* _EXERCISE BRIEF_: Check every line below for the string "price", and copy the lines that contain it.

* _SUPPLIED RECORDS_:
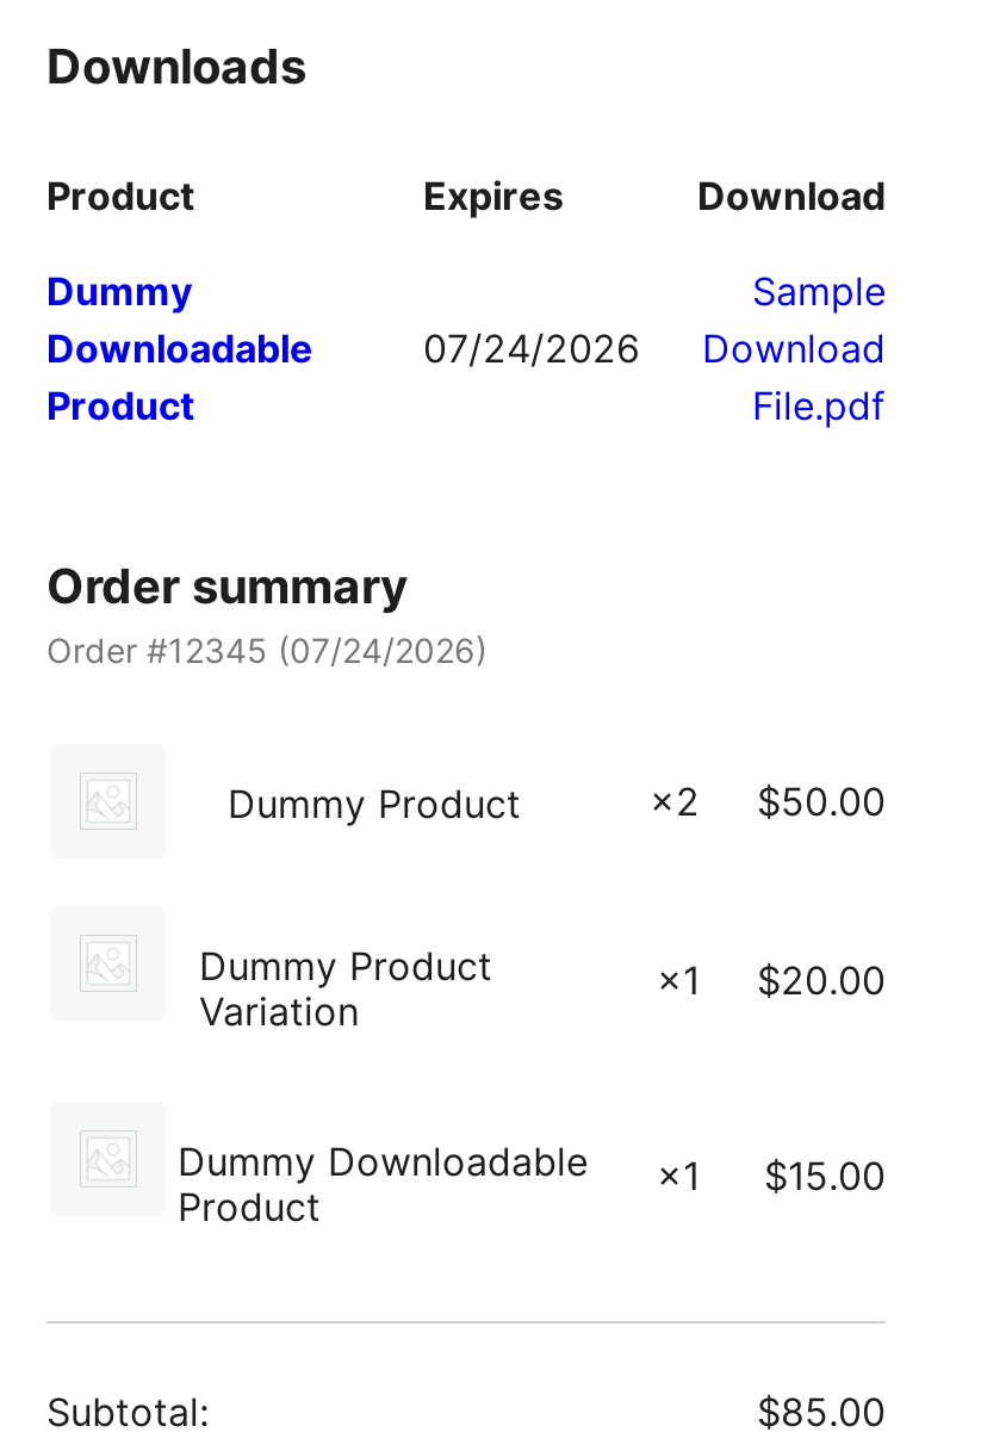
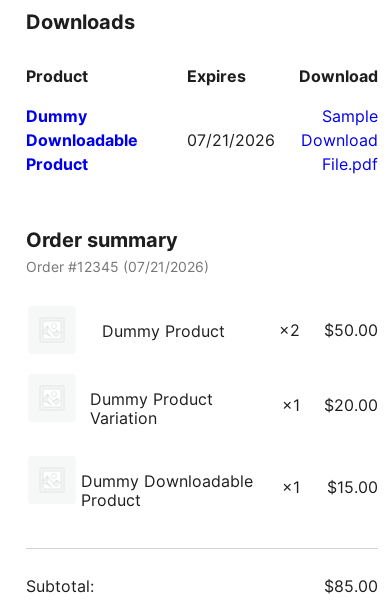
[423,324,886,372] 07/24/2026 Download -> [187,130,378,150] 07/21/2026 Download
[46,630,488,670] Order #12345 (07/24/2026) -> [26,258,209,275] Order #12345 (07/21/2026)

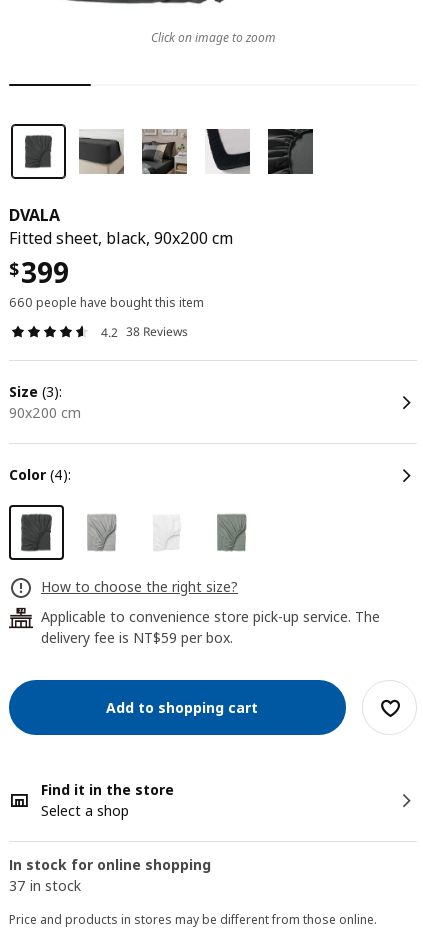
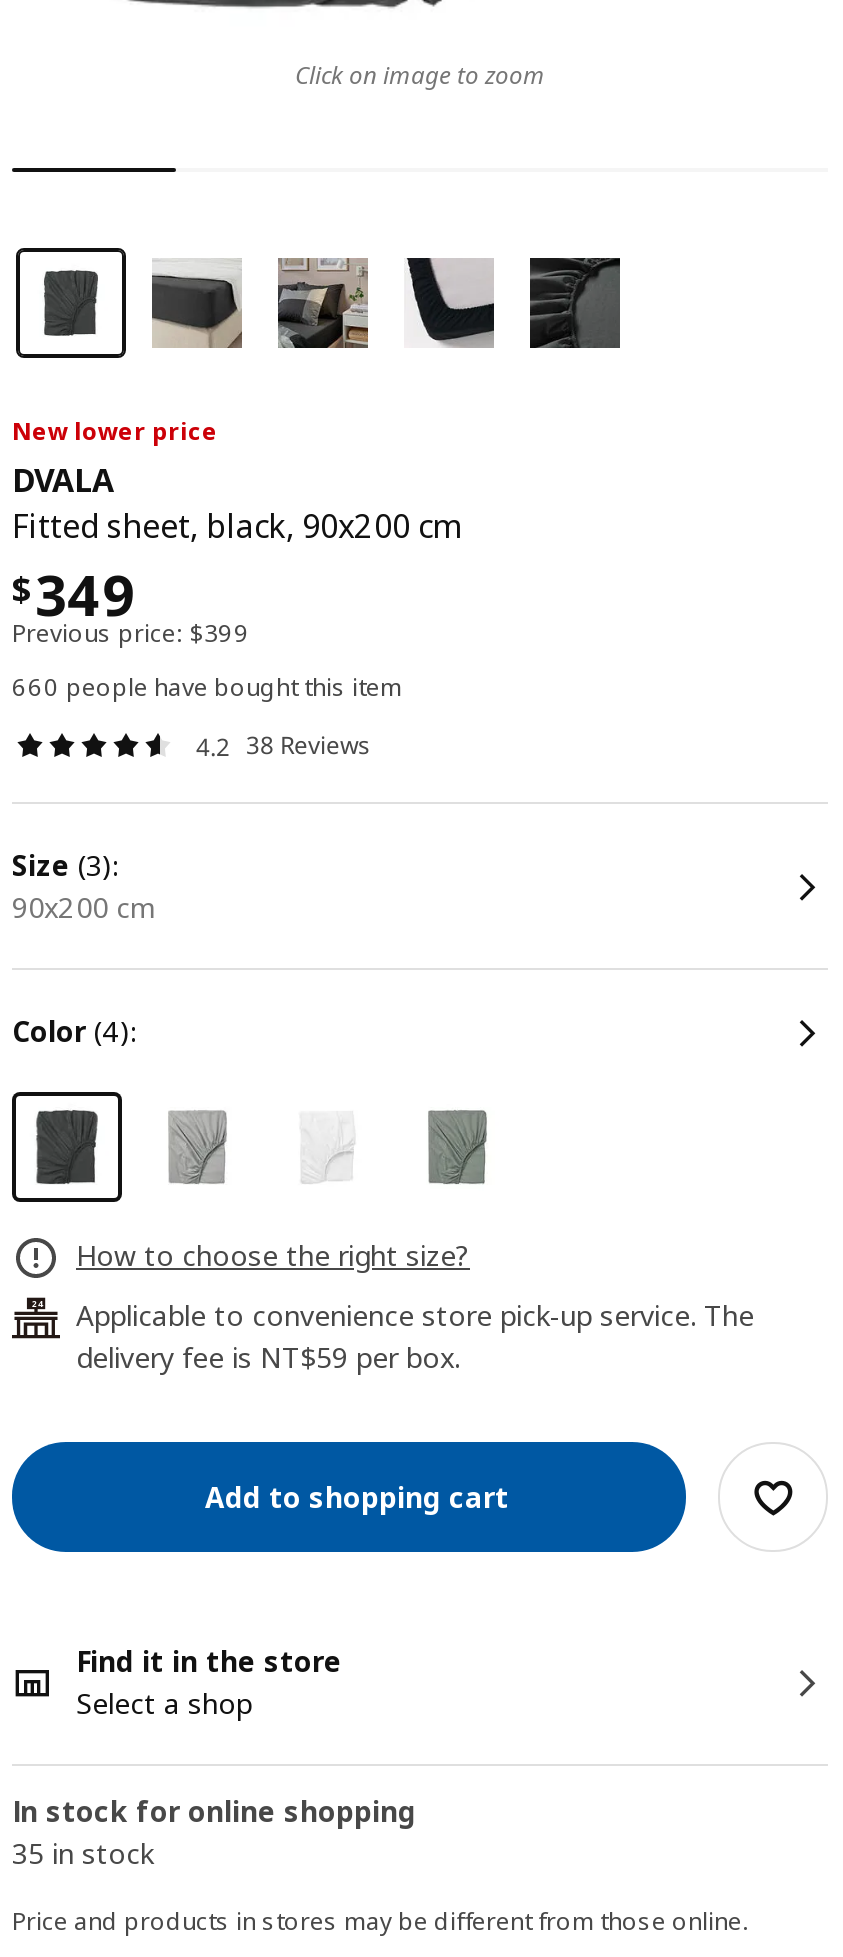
none -> [12,414,218,448] New lower price
[9,253,69,291] $ 399 -> [12,556,250,650] $ 349 | Previous price: $399
[9,876,81,895] 37 in stock -> [12,1834,154,1872] 35 in stock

* _WRITTEN SOLUTION_:
none -> [12,414,218,448] New lower price
[9,253,69,291] $ 399 -> [12,556,250,650] $ 349 | Previous price: $399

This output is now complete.